I'm still waiting for that 'sting like a bee' part. I thought 'doublespeak' was a term created by Orwell to describe Stalinism. Seems like the lesson of the Bolsheviks was not lost on American conservatives.
This is a true statement:
The Bush Administration cut funding for improvements on the levees to support tax cuts which benefited the wealthiest 5% of Americans. When Katrina struck those levees could not hold back the storm surge. They failed. This was a major contibutor to the destruction that befell the City of New Orleans. Had the recommended improvements been made the disaster may have been greatly reduced.
Magicgay.
Quote: "Responsible for building and maintaining the flood walls and embankments that make up local flood control networks, the state's levee boards historically have provided governors with an easy way to reward financial supporters. In New Orleans, there is the added benefit of overseeing a police department and an expansive inventory of real estate that includes an airport, two marinas, a riverboat casino complex, dozens of parcels of commercial property and hundreds of acres of park land along Lake Pontchartrain."
Then there's an Associated Press story from earlier in the year, which announced that the "Orleans Parish levee board is dusting off a thick but long-dormant report on a grandiose public works project: a proposal to build a 4-mile-long island on Lake Pontchartrain with beaches, camping areas and possibly hotels, restaurants and an amusement park.
"Just imagine a 4-mile stretch of sandy beaches that doesn't directly impact traffic, curtails pollutants in the lake and maybe provides tourist attractions like hotels and museums," Eugene Green, a levee board commissioner, told AP. "That's something that needs to be explored seriously."
Too bad the levee board didn't focus more on the...levees.
Any besides, the levees were built to sustain a Level 3 hurricane...Katrina was a Level 5...it would have taken 20 years to improve them, just as I posted before.
Quote: In December 1995, the Orleans Levee Board actually boasted to the New Orleans Times-Picayune about all the federal money it had to protect the city from hurricanes. As a result, the board said, the "most ambitious flood-fighting plan in generations was drafted," one that would plug the "few manageable gaps" in the levee system.
The problem was at the local level. The ambitious plan fell apart when the state suspended the Levee Board's ability to refinance old bonds and issue new ones. As the Times-Picayune reported, Legislative Auditor Dan Kyle "repeatedly faulted the Levee Board for the way it awards contracts, spends money and ignores no-bid contract laws." Blocked by the state from raising local money, the federal matching funds went unspent.

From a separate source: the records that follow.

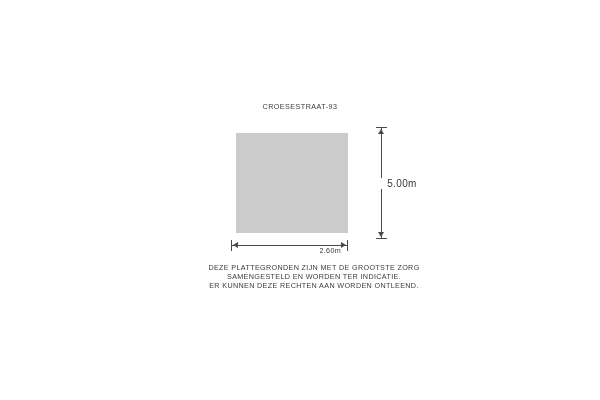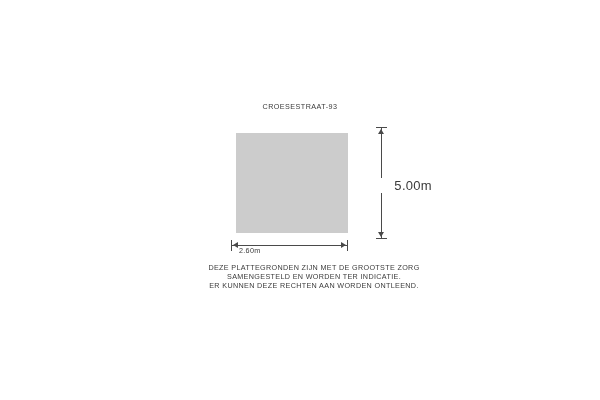--- a/index.html
+++ b/index.html
@@ -82,8 +82,8 @@
     left: 370px;
     top: 178px;
     width: 60px;
-    text-align: right;
-    font-size: 13px;
+    text-align: center;
+    font-size: 10px;
     color: #3a3a3a;
     letter-spacing: 0.3px;
     background: #ffffff;

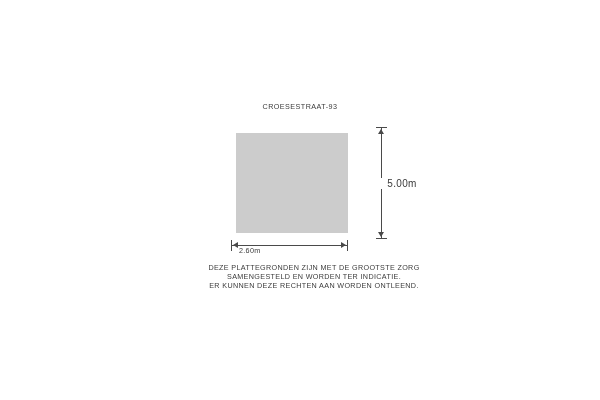--- a/index.html
+++ b/index.html
@@ -129,7 +129,7 @@
     left: 239px;
     top: 246px;
     width: 102px;
-    text-align: left;
+    text-align: right;
     font-size: 7.2px;
     color: #3a3a3a;
     letter-spacing: 0.3px;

By 1998, Louisiana's state government had a $2 billion construction budget, but less than one-tenth of one percent, or $1.98 million, was dedicated to New Orleans levee improvements. By contrast, $22 million was spent that year to renovate a home for the Louisiana Supreme Court.
Where did all the money go? Again, the Times-Picayune says much of the money went not to flood control, but to lawmakers' pet projects, from a $750 million for a new canal lock to a $2.5 million Mardi Gras fountain project that ran $600,000 over budget.
Nine months before Katrina, three top Louisiana Office of Homeland Security and Emergency Preparedness officials were indicted by a federal grand jury in Shreveport and charged, according to the U.S. Attorney's Office for the Western District of Louisiana, "with offenses related to the obstruction of an audit of the use of federal funds for flood mitigation opportunities throughout Louisiana."